* **RECORDS TO PROCESS**
Start of Block

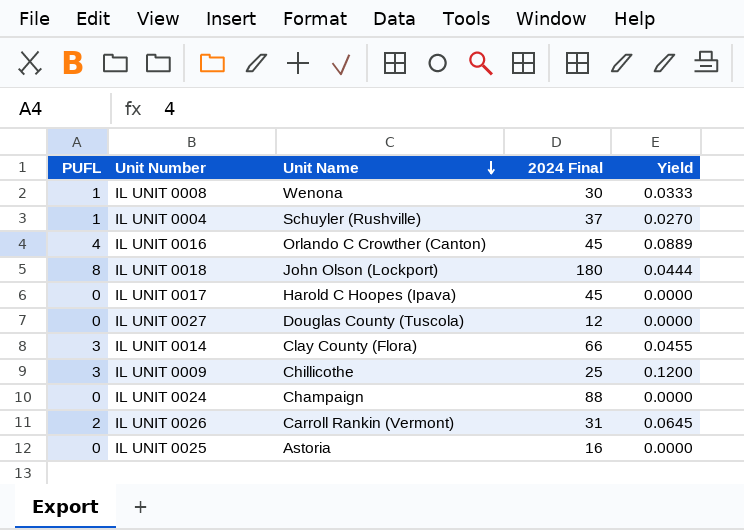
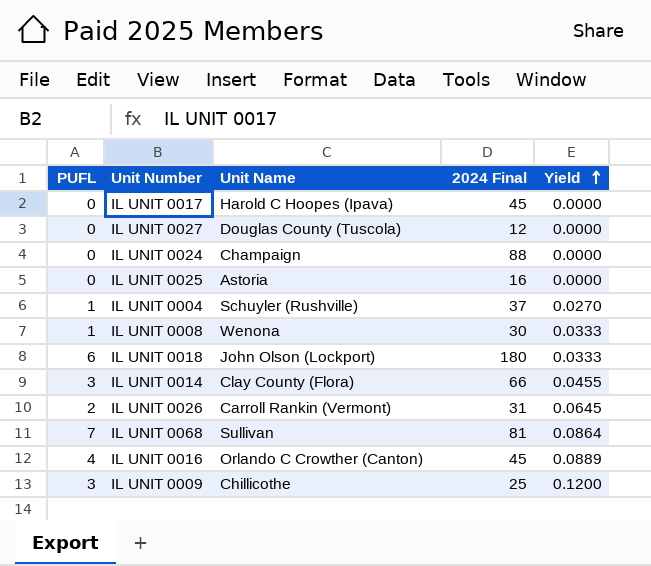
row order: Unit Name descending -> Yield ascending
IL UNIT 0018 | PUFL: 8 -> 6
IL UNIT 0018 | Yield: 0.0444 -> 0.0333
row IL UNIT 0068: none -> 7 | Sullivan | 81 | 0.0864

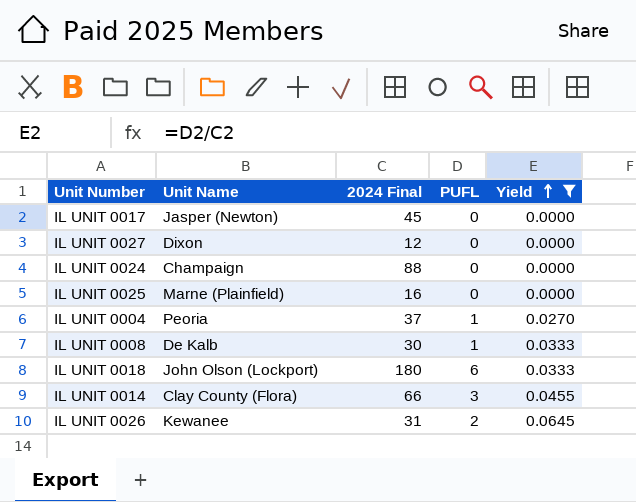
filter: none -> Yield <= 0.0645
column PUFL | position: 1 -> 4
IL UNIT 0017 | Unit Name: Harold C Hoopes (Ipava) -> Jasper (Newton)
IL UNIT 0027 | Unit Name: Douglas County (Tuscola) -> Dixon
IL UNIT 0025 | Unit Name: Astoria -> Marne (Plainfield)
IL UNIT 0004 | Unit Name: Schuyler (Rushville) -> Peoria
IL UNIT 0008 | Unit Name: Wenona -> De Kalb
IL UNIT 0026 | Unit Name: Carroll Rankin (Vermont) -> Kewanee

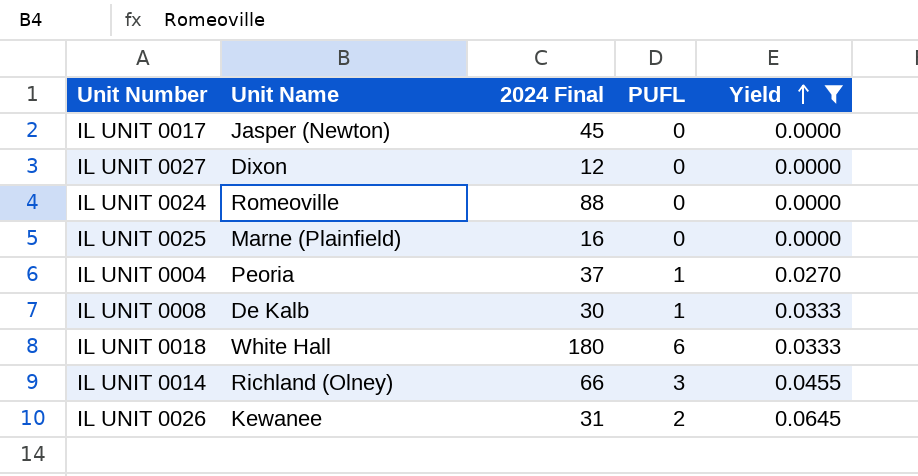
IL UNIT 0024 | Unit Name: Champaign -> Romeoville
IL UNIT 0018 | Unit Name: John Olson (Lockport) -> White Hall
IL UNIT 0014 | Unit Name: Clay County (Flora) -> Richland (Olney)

End of Block

* **WORK TASK**
Select every line of the records holding the string "Yield".

* **RESPONSE**
row order: Unit Name descending -> Yield ascending
IL UNIT 0018 | Yield: 0.0444 -> 0.0333
filter: none -> Yield <= 0.0645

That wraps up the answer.